Task — Your task is to give the number of lines in the listing that include "Leinen", and nothing else.

[Supplied data]

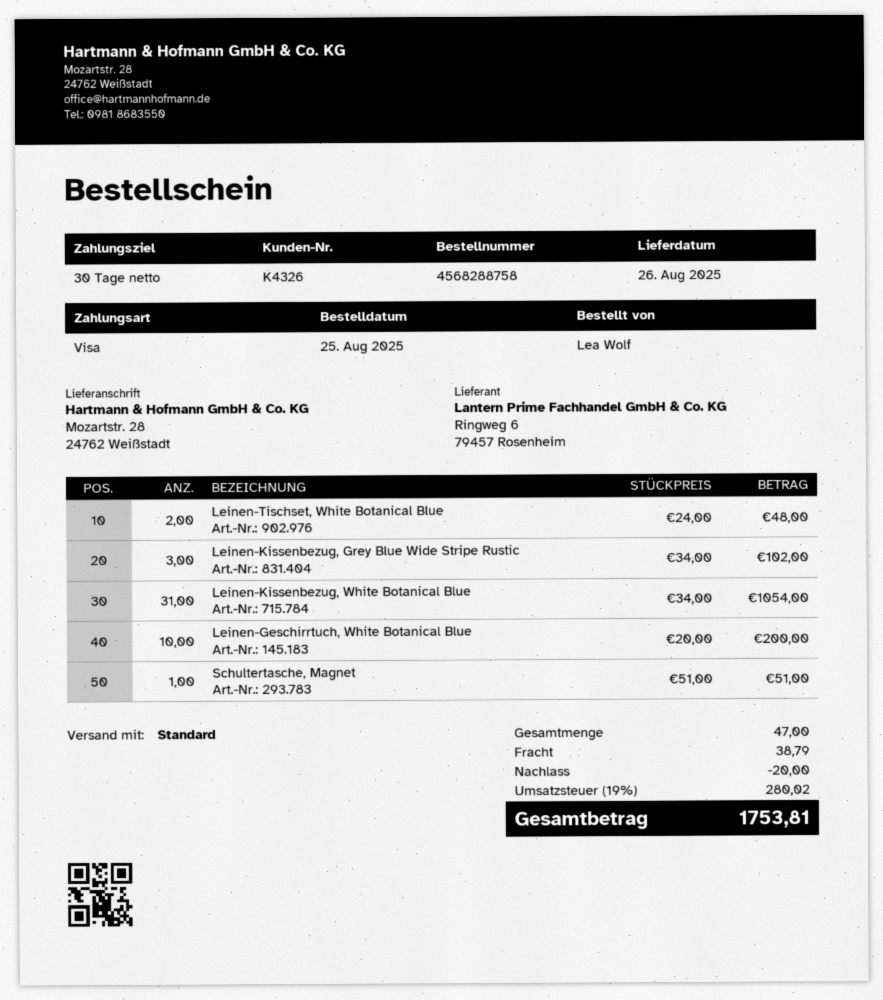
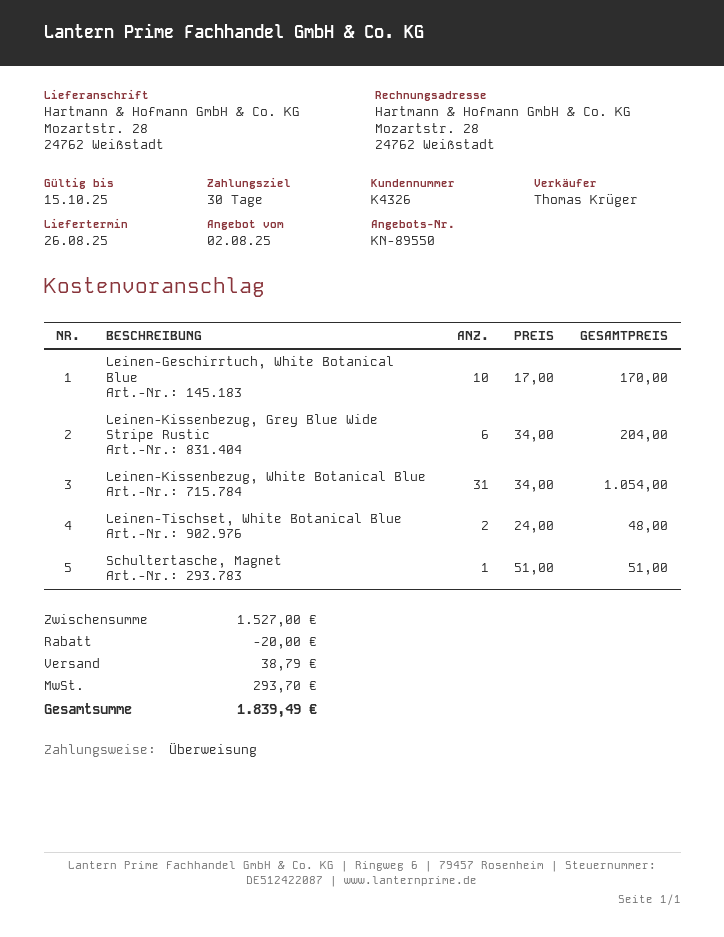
payment method: Visa -> bank transfer
Leinen-Kissenbezug, Grey Blue Wide Stripe Rustic: 3 x 34.00 = 102.00 -> 6 x 34.00 = 204.00
Leinen-Geschirrtuch, White Botanical Blue: 10 x 20.00 = 200.00 -> 10 x 17.00 = 170.00
tax: 280.02 -> 293.70
total: 1753.81 -> 1839.49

[/Supplied data]

Answer space — 2